近年、「多様性」という言葉を耳にするようになった。また、日常会話でよく使われる言葉として「人それぞれ」という言葉もよく耳にする。どちらの言葉も「個を尊重する社会」を目指す過程において生まれてきた言葉なのだろう。
現代が「個を尊重する社会」になっているかどうかはともかくとして、「多様性」や「人それぞれ」という言葉には何か違和感がある。具体的には、それらの言葉自体に問題があるわけではなく、使われ方に違和感がある。
何か基本となるような土台があり、その上に乗っかっているものが「多様性」なのだと思う。スポーツで例えるなら、どのスポーツにもルールがあり、それに従ったうえでどのようなプレーをするのかが多様性なのではないだろうか。

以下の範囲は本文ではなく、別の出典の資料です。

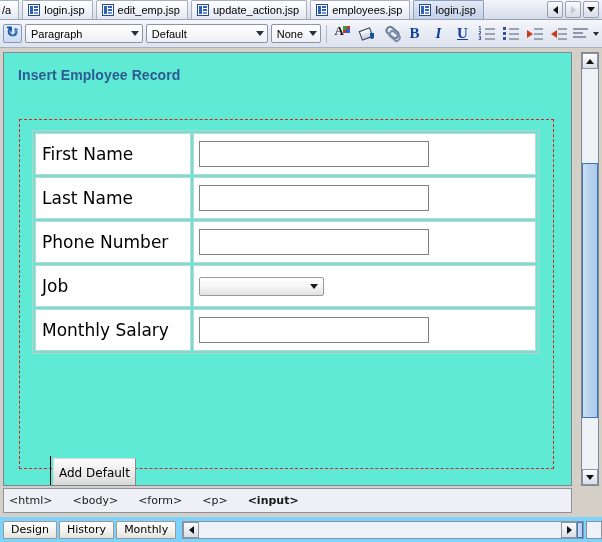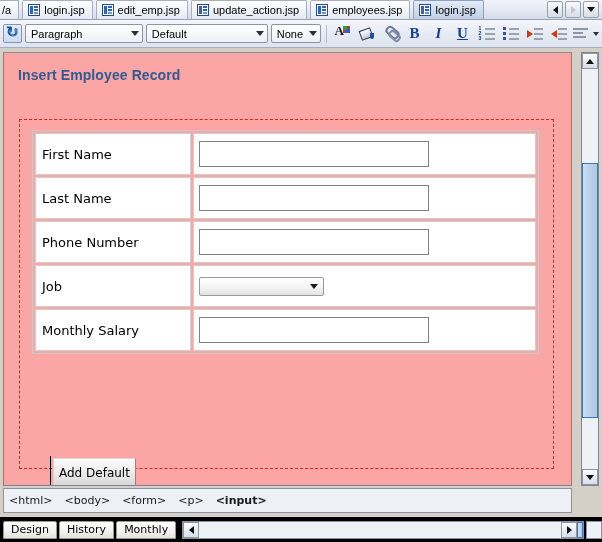--- a/index.html
+++ b/index.html
@@ -153,21 +153,21 @@
 
   .tb-dd{width:0;height:0;border-left:3px solid transparent;border-right:3px solid transparent;border-top:4px solid #26303f;margin-left:-2px;}
 
   
   .designwrap{
     position:absolute;left:0;top:48px;width:602px;height:440px;box-sizing:border-box;
     background:#d4d0c8;
   }
   .design{
     position:absolute;left:3px;top:4px;width:569px;height:434px;
-    background:#fca5a5;border:1px solid #7a8494;border-top-color:#848c99;
+    background:#5eead4;border:1px solid #7a8494;border-top-color:#848c99;
     box-sizing:border-box;overflow:hidden;
   }
   .page-title{
     margin:14px 0 0 14px;font-size:14px;font-weight:bold;color:#2e5b92;
     letter-spacing:0.1px;
   }
   .formbox{
     position:absolute;left:15px;top:66px;width:535px;height:350px;
     border:1px dashed #e01f1f;box-sizing:border-box;
   }
@@ -176,21 +176,21 @@
     margin:10px 0 0 12px;width:507px;
     border:1px solid #c9c9c9;
     table-layout:fixed;
   }
   table.emp td{
     border:1px solid #cfcfcf;
     padding:0;vertical-align:middle;
     height:40px;background:#fff;
   }
   table.emp td.lbl{
-    width:148px;padding-left:6px;font-size:13px;color:#000;
+    width:148px;padding-left:6px;font-size:17px;color:#000;
     font-family:"DejaVu Sans", sans-serif;
   }
   table.emp td.fld{padding-left:5px;}
   .txtin{
     width:230px;height:26px;box-sizing:border-box;
     border:1px solid #808080;background:#fff;
     font-size:12px;padding:0 3px;outline:none;
     font-family:"Liberation Sans",sans-serif;
   }
   .selin{
@@ -234,30 +234,30 @@
     background:linear-gradient(to right,#cfe0f3 0%,#bcd4ee 35%,#aecaea 100%);
     border:1px solid #3f74b5;box-sizing:border-box;cursor:default;
   }
   .tri-up{border-left:4px solid transparent;border-right:4px solid transparent;border-bottom:5px solid #111;}
   .tri-dn{border-left:4px solid transparent;border-right:4px solid transparent;border-top:5px solid #111;}
 
   
   .tagbar{
     position:absolute;left:3px;top:488px;width:569px;height:25px;
     background:#eef0f6;border:1px solid #8b93a1;box-sizing:border-box;
-    display:flex;align-items:center;padding-left:5px;gap:12px;
+    display:flex;align-items:center;padding-left:5px;gap:20px;
     font-size:11px;font-family:"DejaVu Sans",sans-serif;
   }
   .tagbar .tg{color:#1a1a1a;cursor:default;}
   .tagbar .tg.sel{font-weight:bold;}
 
   
   .viewbar{
     position:absolute;left:0;top:517px;width:602px;height:25px;
-    background:#000000;box-sizing:border-box;
+    background:#7dd3fc;box-sizing:border-box;
     display:flex;align-items:center;padding-left:3px;
   }
   .vtab{
     height:18px;box-sizing:border-box;padding:0 7px;
     background:linear-gradient(to bottom,#ffffff,#f1f1ef 60%,#e4e2dd);
     border:1px solid #9a9a94;border-radius:2px 2px 0 0;
     display:flex;align-items:center;font-size:11px;margin-right:2px;cursor:default;
     font-family:"DejaVu Sans",sans-serif;
   }
   .hsb{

しかし現実には、基本となる土台に従わずに「多様性」という言葉を鵜呑みにして、それを振りかざしている様に見える場面も少なくない。それは「多様性」「オリジナリティー」などという立派なものではない。単なる「子供のわがまま」に似ている。
また、スポーツのルールまでは言わないまでも、バスケットボールのシュートフォームや剣道での竹刀の構え方など、あらゆるものには脈々と受け継がれてきた合理的な土台というものがあり、まずはそれを身に付けたうえでより自分に合ったものを生み出していく。これが「多様性」なのではないかと考えている。
その点を勘違いして、「多様性」という言葉が簡単に使われ過ぎているように感じる。